The data: Begin

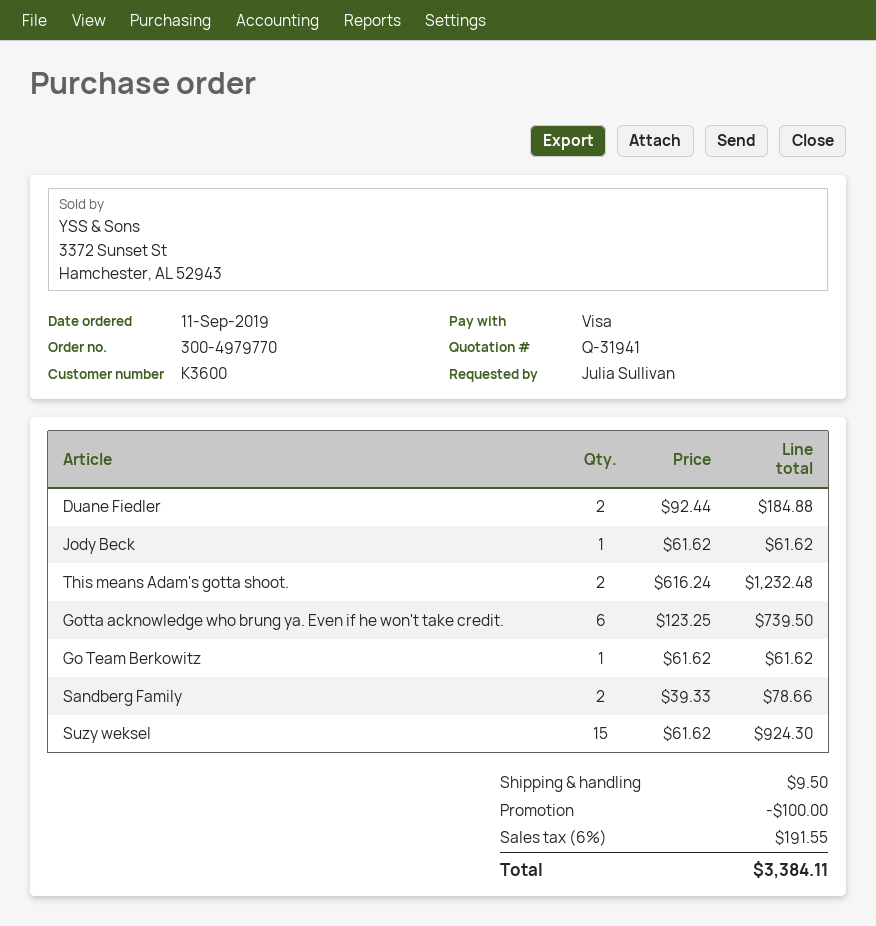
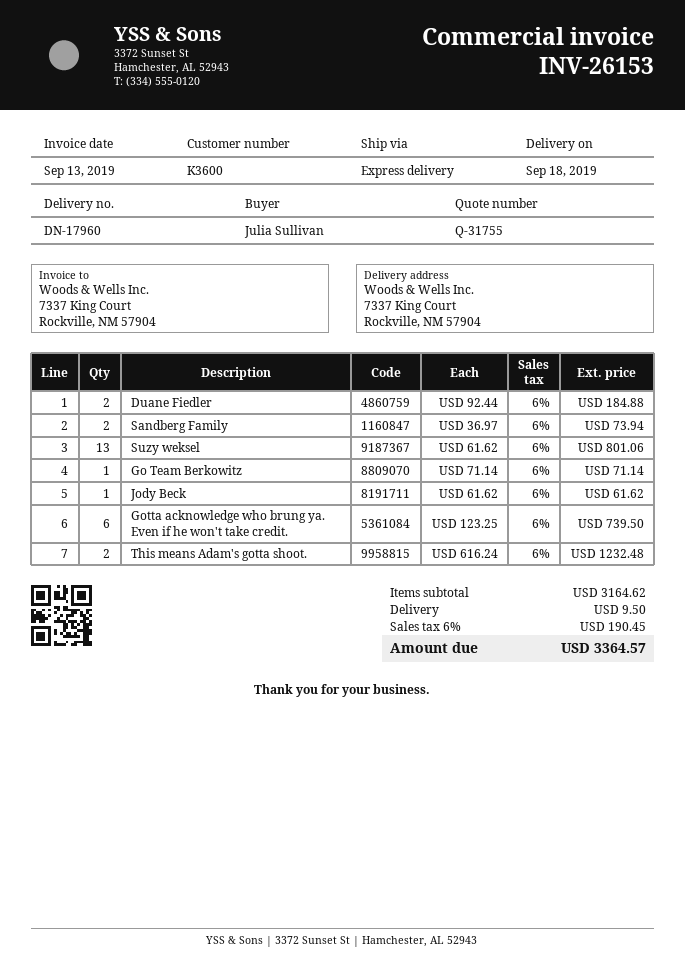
quote number: Q-31941 -> Q-31755
Go Team Berkowitz: 1 x 61.62 = 61.62 -> 1 x 71.14 = 71.14
Sandberg Family: 2 x 39.33 = 78.66 -> 2 x 36.97 = 73.94
Suzy weksel: 15 x 61.62 = 924.30 -> 13 x 61.62 = 801.06
discount: 100.00 -> none
tax: 6% = 191.55 -> 6% = 190.45
total: 3384.11 -> 3364.57

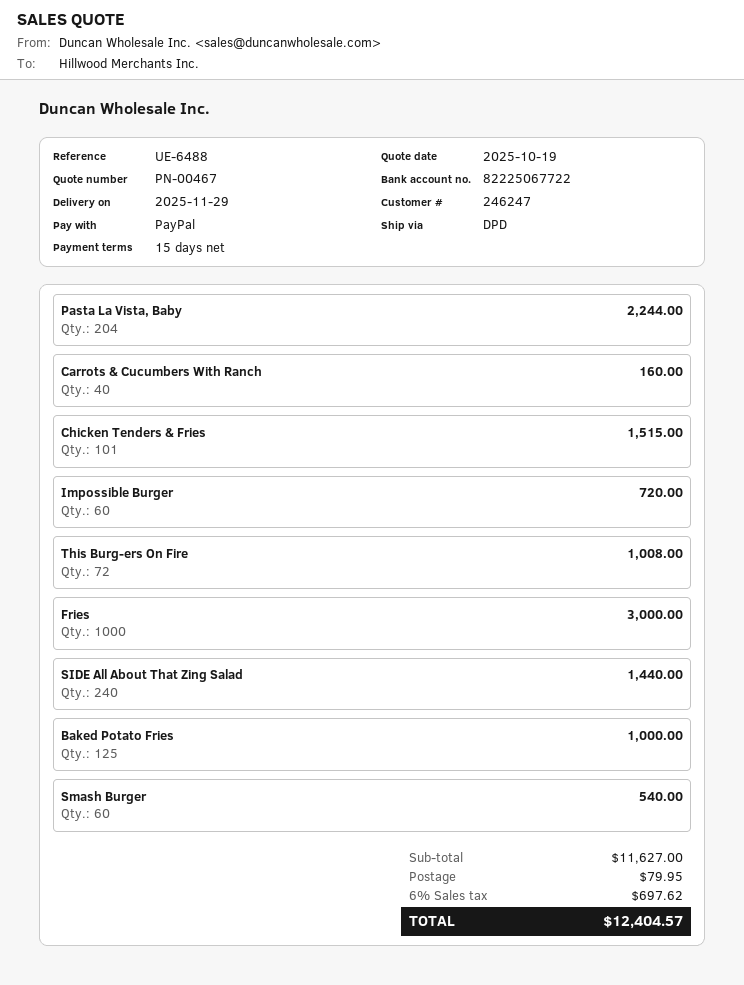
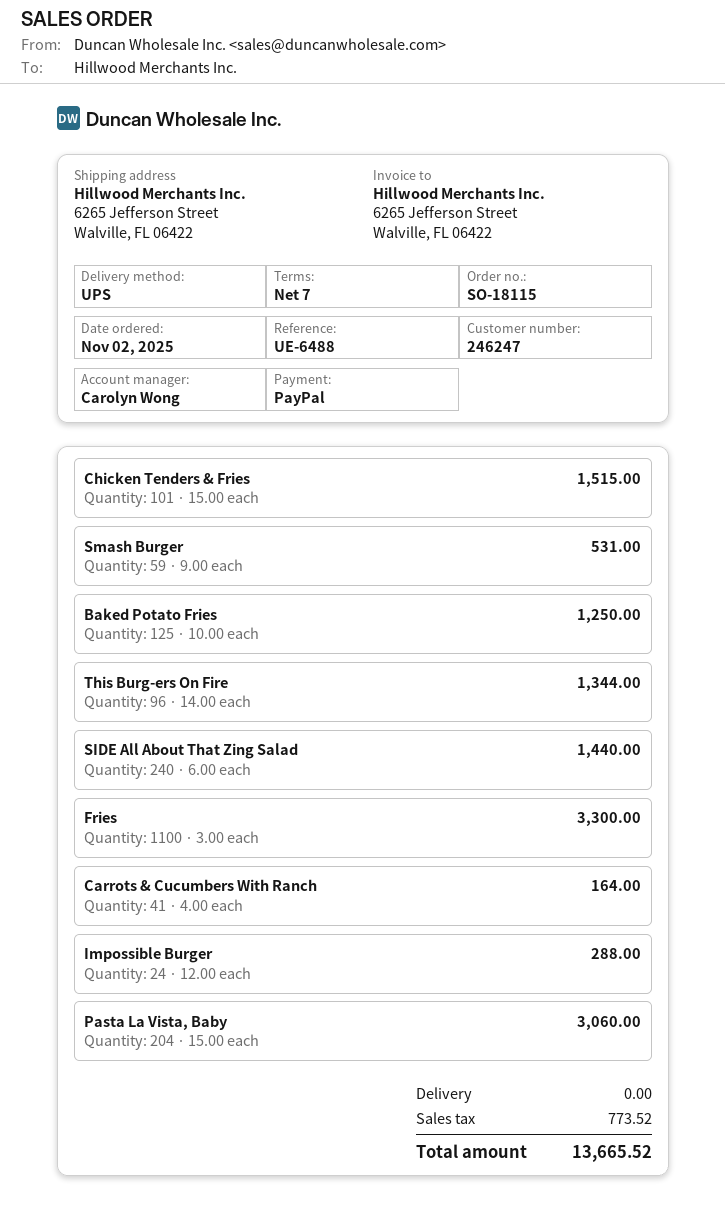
payment terms: 15 days -> 7 days
shipping method: DPD -> UPS
Pasta La Vista, Baby: 204 for 2244.00 -> 204 for 3060.00
Carrots & Cucumbers With Ranch: 40 for 160.00 -> 41 for 164.00
Impossible Burger: 60 for 720.00 -> 24 for 288.00
This Burg-ers On Fire: 72 for 1008.00 -> 96 for 1344.00
Fries: 1000 for 3000.00 -> 1100 for 3300.00
Baked Potato Fries: 125 for 1000.00 -> 125 for 1250.00
Smash Burger: 60 for 540.00 -> 59 for 531.00
shipping: 79.95 -> 0.00
tax: 697.62 -> 773.52
total: 12404.57 -> 13665.52

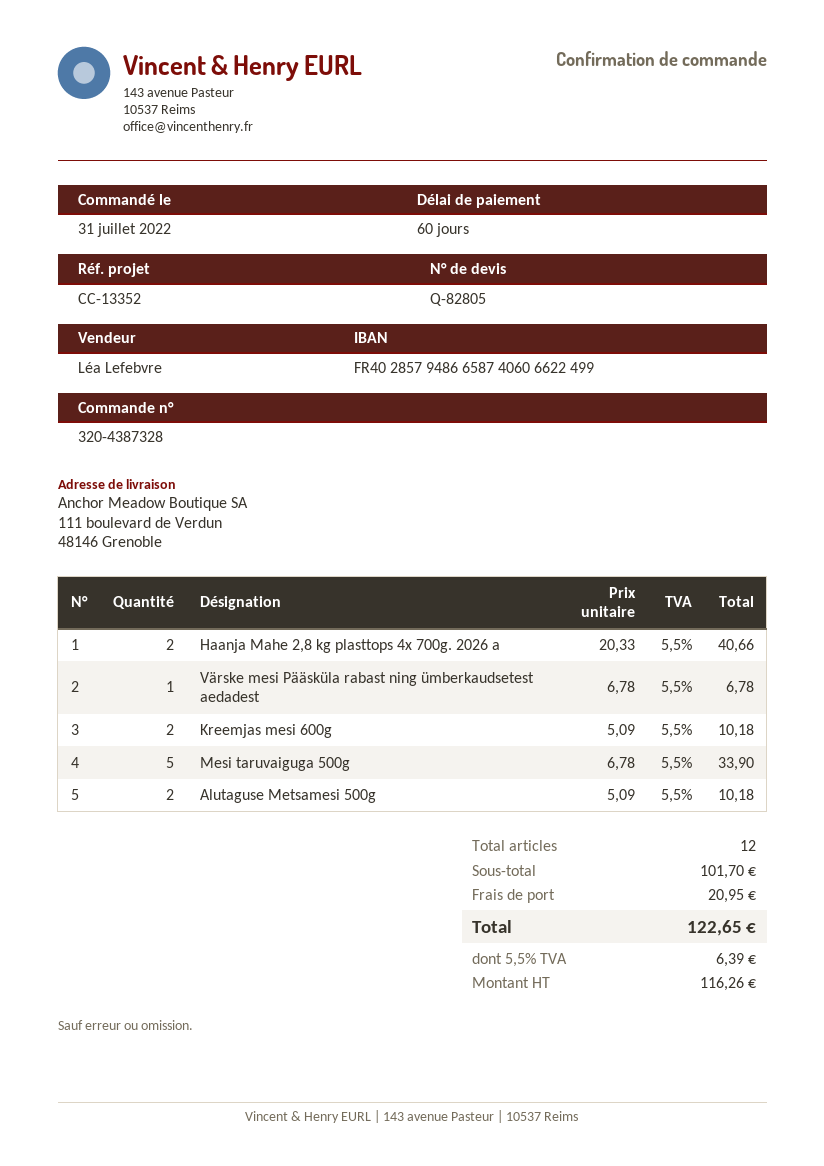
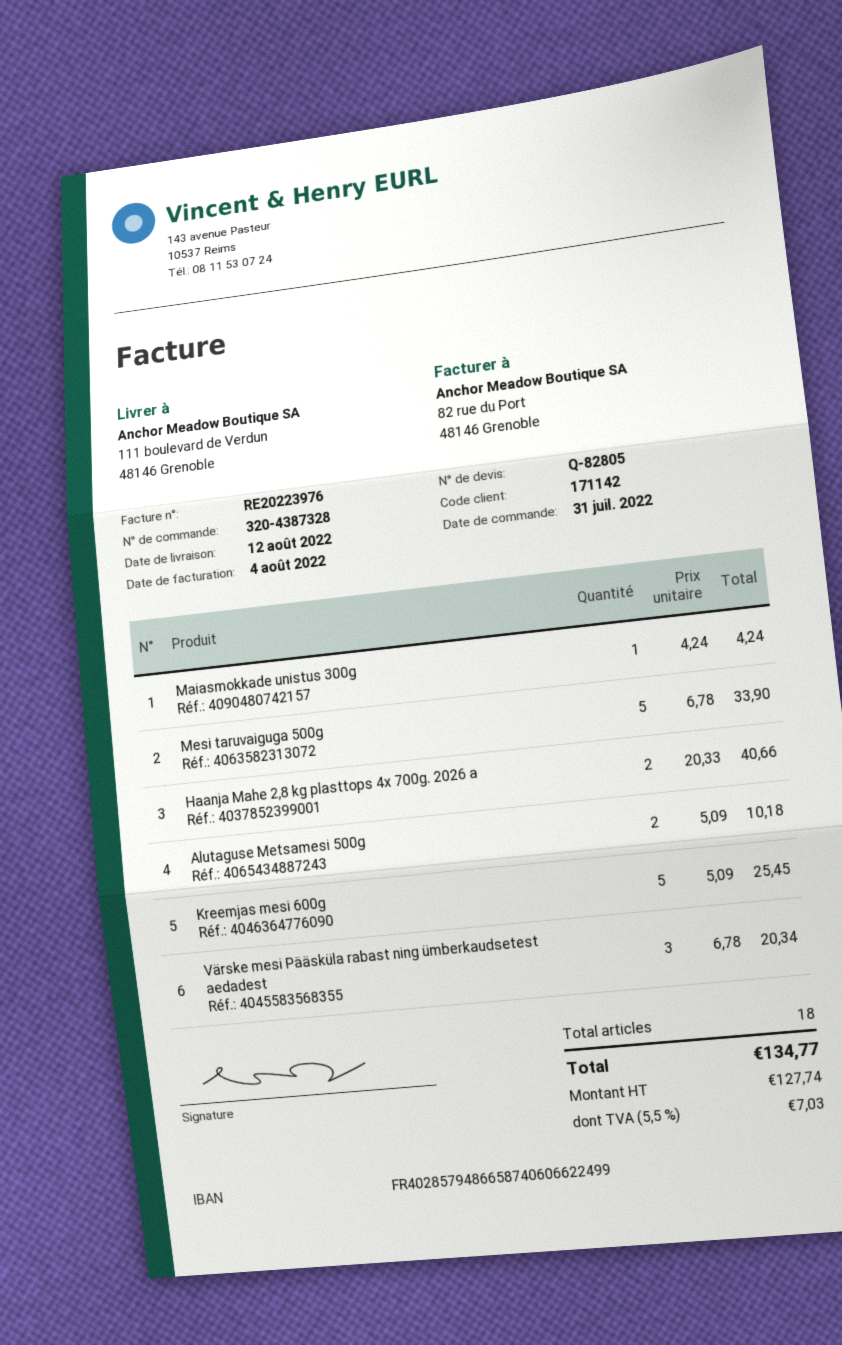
Värske mesi Pääsküla rabast ning ümberkaudsetest aedadest: 1 x 6.78 = 6.78 -> 3 x 6.78 = 20.34
Kreemjas mesi 600g: 2 x 5.09 = 10.18 -> 5 x 5.09 = 25.45
Maiasmokkade unistus 300g: none -> 1 x 4.24 = 4.24
total quantity: 12 -> 18
shipping: 20.95 -> none
net: 116.26 -> 127.74
tax: 5.5% = 6.39 -> 5.5% = 7.03
total: 122.65 -> 134.77

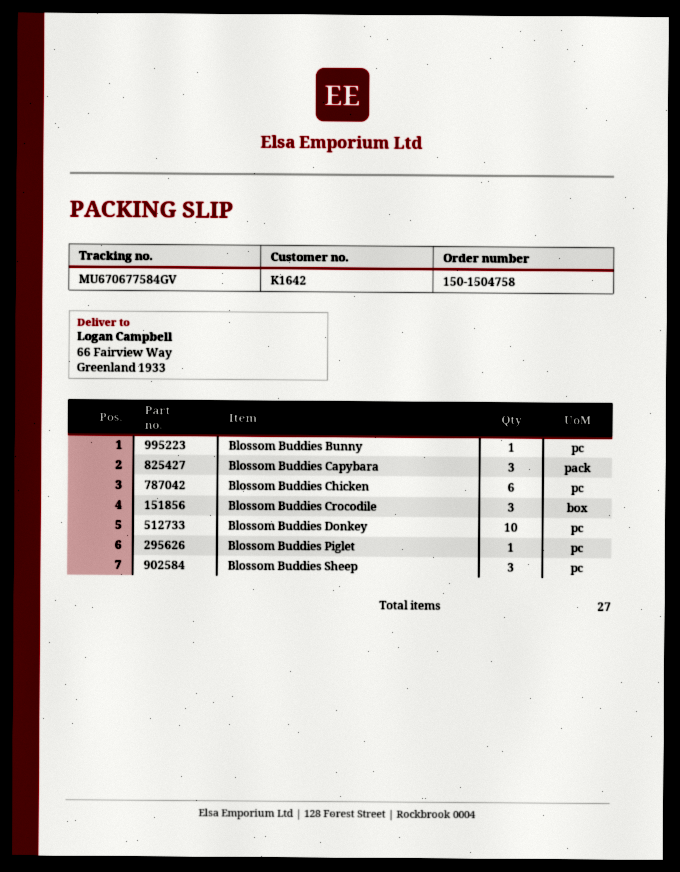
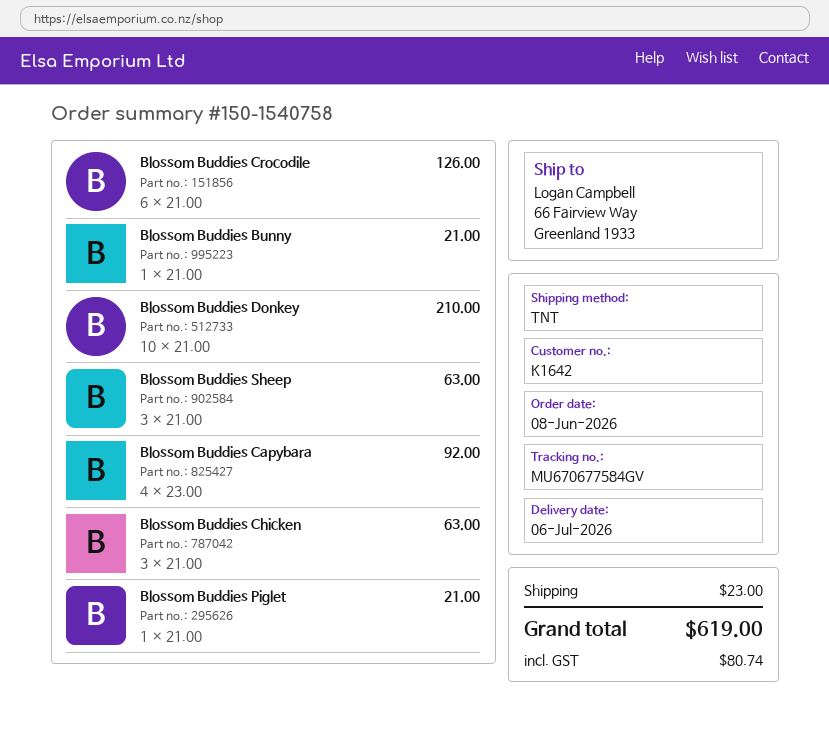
order number: 150-1504758 -> 150-1540758
Blossom Buddies Capybara: 3 -> 4
Blossom Buddies Chicken: 6 -> 3
Blossom Buddies Crocodile: 3 -> 6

The data: End

Problem details:
Find the number of lines in the entries above that hold the string "Fries", and write only that number.

Response for this exercise:
2